Machine learning is utilized in various parts of the business world as well. In the field of natural language
processing, the prediction conversion in the input method editor (IME) could soon be on your mind. The fields of
image recognition, voice recognition, image search, and voice search in the search engine are good examples. Of
course, it's not limited to these fields. It is also applied to a wide range of fields from marketing targeting,
such as the sales prediction of specific products or the optimization of advertisements, or designing store shelf
or space planning based on predicting human behavior, to predicting the movements of the financial market. It can
be said that the most used method of data mining in the business world is now machine learning. Yes, machine learning
is that powerful. At present, if you hear the word "AI," it's usually the case that the word simply indicates a
process done by machine learning.
What even machine learning cannot do
A machine learns by gathering data and predicting an answer. Indeed, machine learning is very useful. Thanks to
machine learning, questions that are difficult for a human to solve within a realistic time frame (such as using
a 100-dimensional hyperplane for categorization!) are easy for a machine. Recently, "big data" has been used as
a buzzword and, by the way, analyzing this big data is mainly done using machine learning too.
Unfortunately, however, even machine learning cannot make AI. From the perspective of "can it actually achieve AI?"
machine learning has a big weak point. There is one big difference in the process of learning between machine learning
and human learning. You might have noticed the difference, but let's see. Machine learning is the technique of pattern
classification and prediction based on input data. If so, what exactly is that input data? Can it use any data?
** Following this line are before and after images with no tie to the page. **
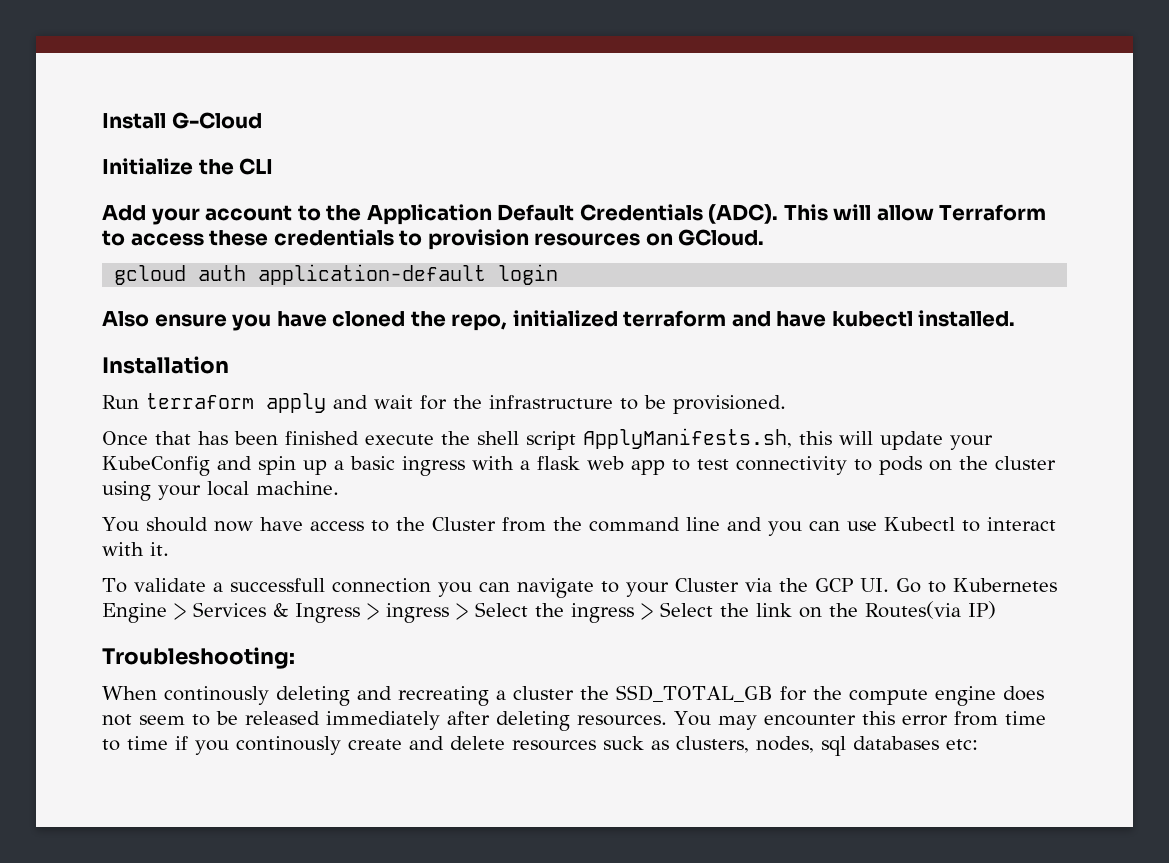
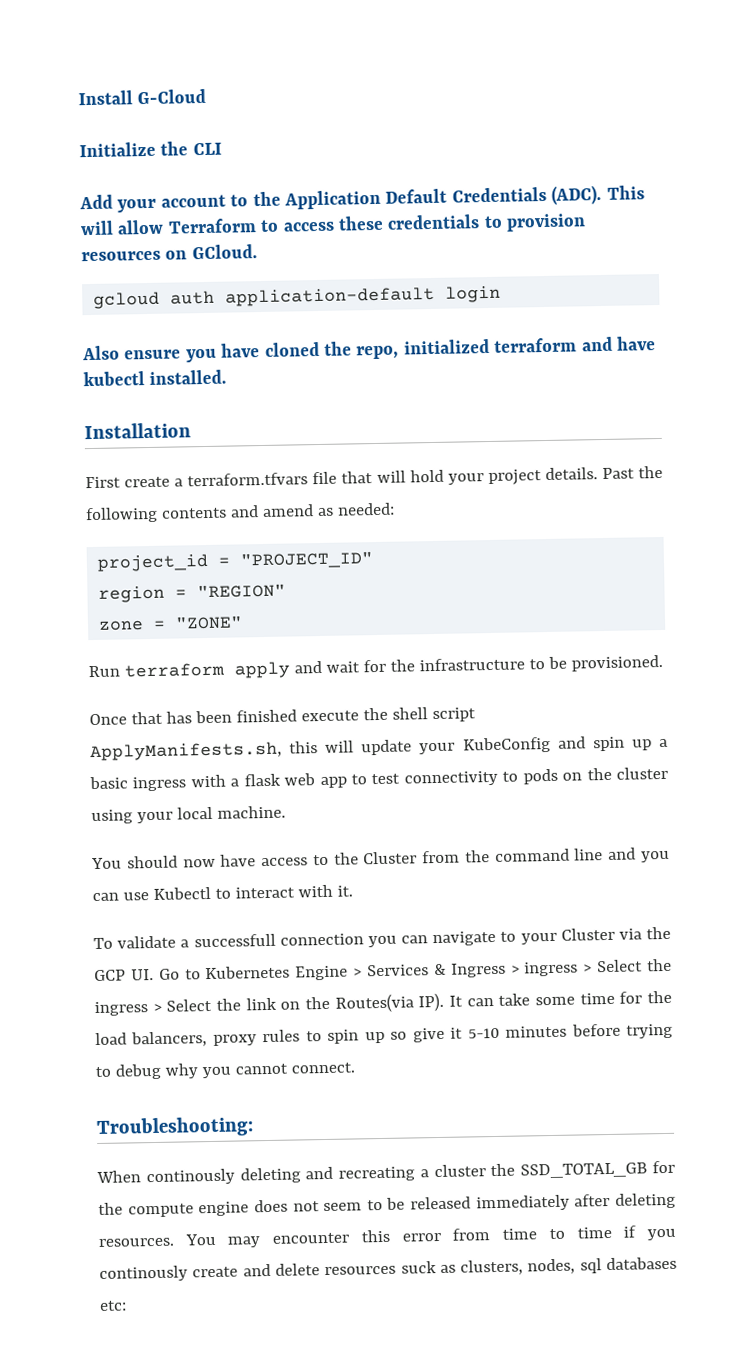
+ First create a terraform.tfvars file that will hold your project details. Past the following contents and amend as needed:
+ project_id = "PROJECT_ID"
+ region = "REGION"
+ zone = "ZONE"
- To validate a successfull connection you can navigate to your Cluster via the GCP UI. Go to Kubernetes Engine > Services & Ingress > ingress > Select the ingress > Select the link on the Routes(via IP)
+ To validate a successfull connection you can navigate to your Cluster via the GCP UI. Go to Kubernetes Engine > Services & Ingress > ingress > Select the ingress > Select the link on the Routes(via IP). It can take some time for the load balancers, proxy rules to spin up so give it 5-10 minutes before trying to debug why you cannot connect.

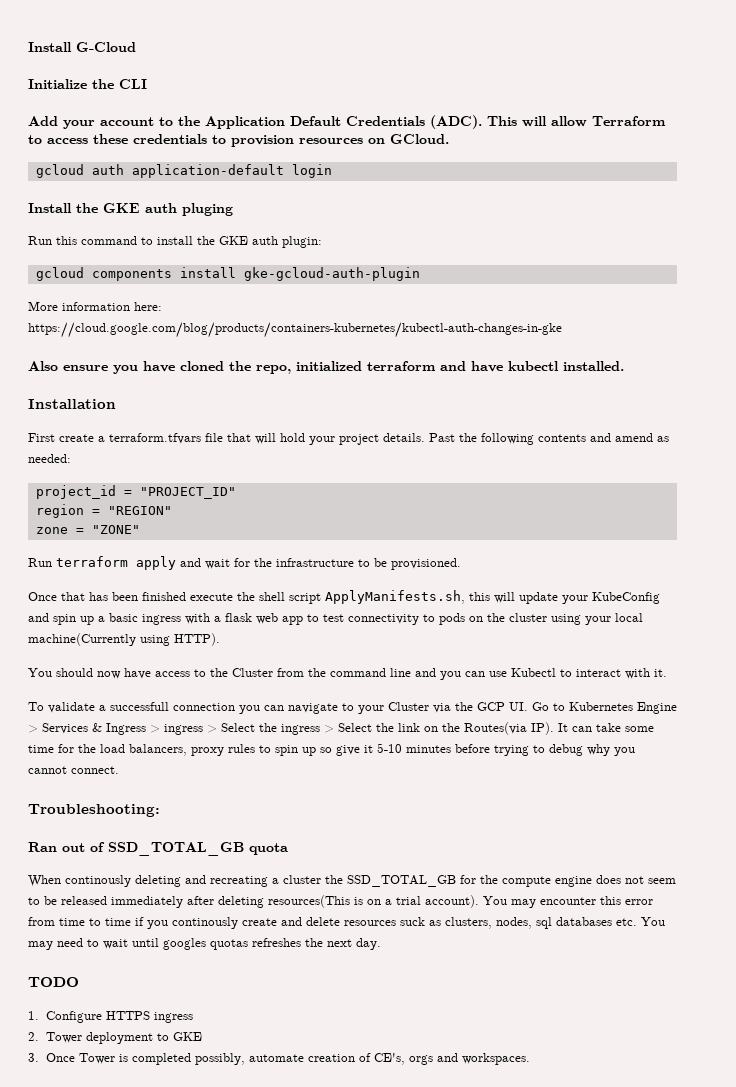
+ Install the GKE auth pluging
+ Run this command to install the GKE auth plugin:
+ gcloud components install gke-gcloud-auth-plugin
+ More information here: https://cloud.google.com/blog/products/containers-kubernetes/kubectl-auth-changes-in-gke
- Once that has been finished execute the shell script ApplyManifests.sh, this will update your KubeConfig and spin up a basic ingress with a flask web app to test connectivity to pods on the cluster using your local machine.
+ Once that has been finished execute the shell script ApplyManifests.sh, this will update your KubeConfig and spin up a basic ingress with a flask web app to test connectivity to pods on the cluster using your local machine(Currently using HTTP).
+ Ran out of SSD_TOTAL_GB quota
- When continously deleting and recreating a cluster the SSD_TOTAL_GB for the compute engine does not seem to be released immediately after deleting resources.
+ When continously deleting and recreating a cluster the SSD_TOTAL_GB for the compute engine does not seem to be released immediately after deleting resources(This is on a trial account).
- You may encounter this error from time to time if you continously create and delete resources suck as clusters, nodes, sql databases etc:
+ You may encounter this error from time to time if you continously create and delete resources suck as clusters, nodes, sql databases etc. You may need to wait until googles quotas refreshes the next day.
+ TODO
+ 1. Configure HTTPS ingress
+ 2. Tower deployment to GKE
+ 3. Once Tower is completed possibly, automate creation of CE's, orgs and workspaces.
Of course… it can't. It's obvious that it can't correctly predict based on irrelevant data. For a machine to learn
correctly, it needs to have appropriate data, but then a problem occurs. A machine is not able to sort out what
is appropriate data and what is not. Only if it has the right data can machine learning find a pattern. No matter
how easy or difficult a question is, it's humans that need to find the right data.
Let's think about this question: "Is the object in front of you a human or a cat?" For a human, the answer is all
too obvious. It's not difficult at all to distinguish them. Now, let's do the same thing with machine learning.
First, we need to prepare the format that a machine can read, in other words, we need to prepare the image data
of a human and a cat respectively. This isn't anything special. The problem is the next step. You probably just
want to use the image data for inputting, but this doesn't work. As mentioned earlier, a machine can't find out
what to learn from data by itself. Things a machine should learn need to be processed from the original image data
and created by a human. Let's say, in this example, we might need to use data that can define the differences such
as face colors, facial part position, the facial outlines of a human and a cat, and so on, as input data. These
values, given as inputs that humans need to find out, are called the features.
Machine learning can't do feature engineering. This is the weakest point of machine learning. Features are, namely,
variables in the model of machine learning. As this value shows the feature of the object quantitatively, a machine
can appropriately handle pattern recognition. In other words, how you set the value of identities will make a huge
difference in terms of the precision of prediction. Potentially, there are two types of limitations with machine
learning:
An algorithm can only work well on data with the assumption of the training data - with data that has different distribution. In many cases, the
learned model does not generalize well.
Even the well-trained model lacks the ability to make a smart meta-decision. Therefore, in most cases, machine learning can be very successful in a
very narrow direction.
Let's look at a simple example so that you can easily imagine how identities have a big influence on the prediction
precision of a model. Imagine there is a corporation that wants to promote a package of asset management based on
the amount of assets. The corporation would like to recommend an appropriate product, but as it can't ask a personal
question, it needs to predict how many assets a customer might have and prepare in advance. In this case, what type
of potential customers shall we consider as an identity? We can assume many factors such as their height, weight,
age, address, and so on as an identity, but clearly age or residence seem more relevant than height or weight. You
probably won't get a good result if you try machine learning based on height or weight, as it predicts based on
irrelevant data, meaning it's just a random prediction.
As such, machine learning can provide an appropriate answer against the question only after the machine reads an
appropriate identity. But, unfortunately, the machine can't judge what the appropriate identity is, and the precision
of machine learning depends on this feature engineering!